Source records:
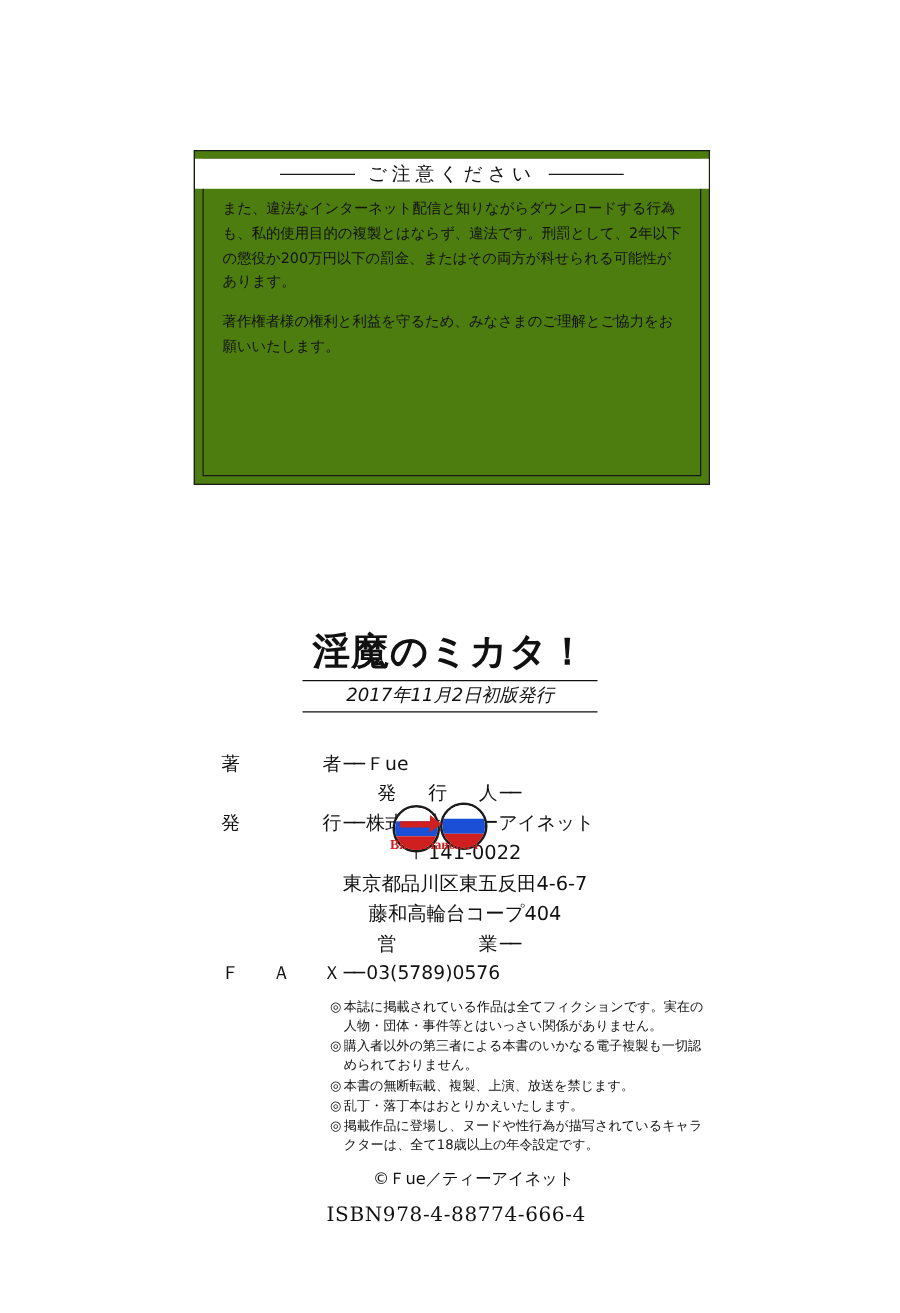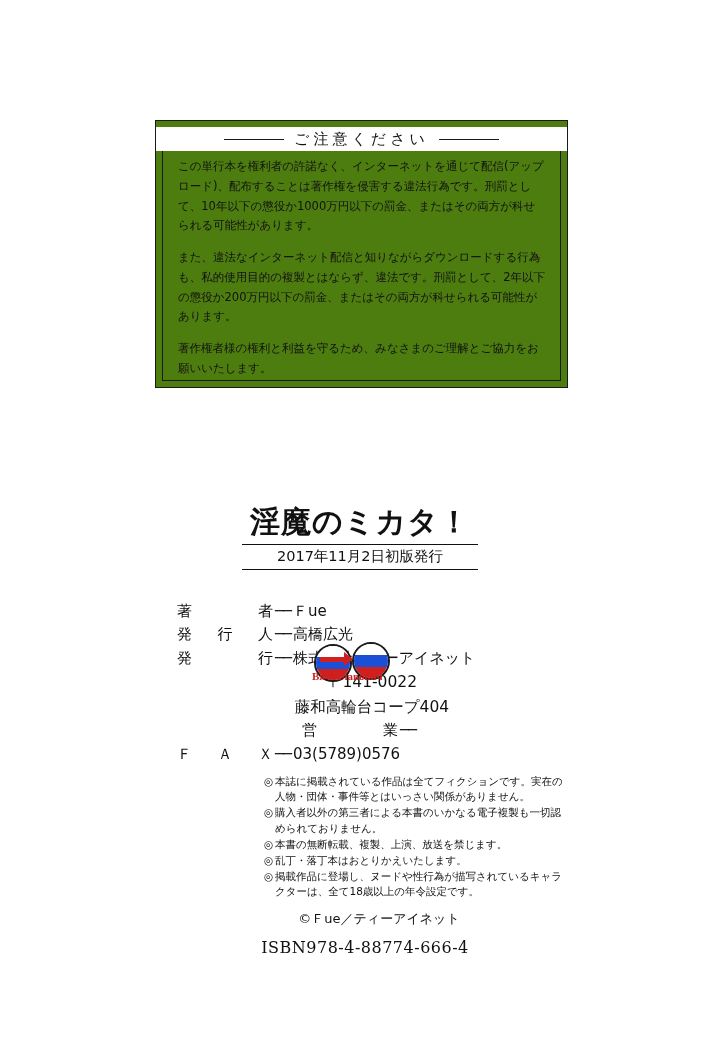--- a/index.html
+++ b/index.html
@@ -96,20 +96,21 @@
     width: 236px;
     margin: 6px auto 0 auto;
     border-top: 1px solid #111;
     border-bottom: 1px solid #111;
     padding: 2px 0 3px 0;
   }
   .pubdate {
     font-size: 14.5px;
     font-family: "DejaVu Sans", sans-serif;
     letter-spacing: 0px;
+    font-style: italic;
   }
 
   
   .credits {
     margin: 30px 0 0 0;
     display: block;
   }
   .credit-row {
     display: flex;
     justify-content: center;
@@ -241,21 +242,20 @@
 <div class="notice-box">
   <div class="notice-inner"></div>
 
   <div class="notice-title-wrap">
     <span class="title-rule-left"></span>
     <span class="notice-title">ご注意ください</span>
     <span class="title-rule-right"></span>
   </div>
 
   <div class="notice-body">
-    <p>この単行本を権利者の許諾なく、インターネットを通じて配信(アップロード)、配布することは著作権を侵害する違法行為です。刑罰として、10年以下の懲役か1000万円以下の罰金、またはその両方が科せられる可能性があります。</p>
     <p>また、違法なインターネット配信と知りながらダウンロードする行為も、私的使用目的の複製とはならず、違法です。刑罰として、2年以下の懲役か200万円以下の罰金、またはその両方が科せられる可能性があります。</p>
     <p>著作権者様の権利と利益を守るため、みなさまのご理解とご協力をお願いいたします。</p>
   </div>
 </div>
 
 <div class="colophon">
 
   <div class="book-title">淫魔のミカタ！</div>
 
   <div class="pubdate-wrap">
@@ -266,30 +266,30 @@
 
     <div class="credit-row">
       <span class="credit-label">著　者</span>
       <span class="credit-dash">──</span>
       <span class="credit-value">Ｆue</span>
     </div>
 
     <div class="credit-row">
       <span class="credit-label">発行人</span>
       <span class="credit-dash">──</span>
-      <span class="credit-value">高橋広光</span>
     </div>
 
     <div class="credit-row">
       <span class="credit-label">発　行</span>
       <span class="credit-dash">──</span>
       <span class="credit-value">株式会社ティーアイネット</span>
     </div>
 
     <div class="addr-line">〒141-0022</div>
+    <div class="addr-line">東京都品川区東五反田4-6-7</div>
     <div class="addr-line">藤和高輪台コープ404</div>
 
     <div class="credit-row">
       <span class="credit-label">営　業</span>
       <span class="credit-dash">──</span>
     </div>
 
     <div class="credit-row">
       <span class="credit-label">ＦＡＸ</span>
       <span class="credit-dash">──</span>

▶ Problem details:
Check the entries above for the word "margin" and copy every line where it turns up.

▶ Solution to the exercise:
     margin: 6px auto 0 auto;
     margin: 30px 0 0 0;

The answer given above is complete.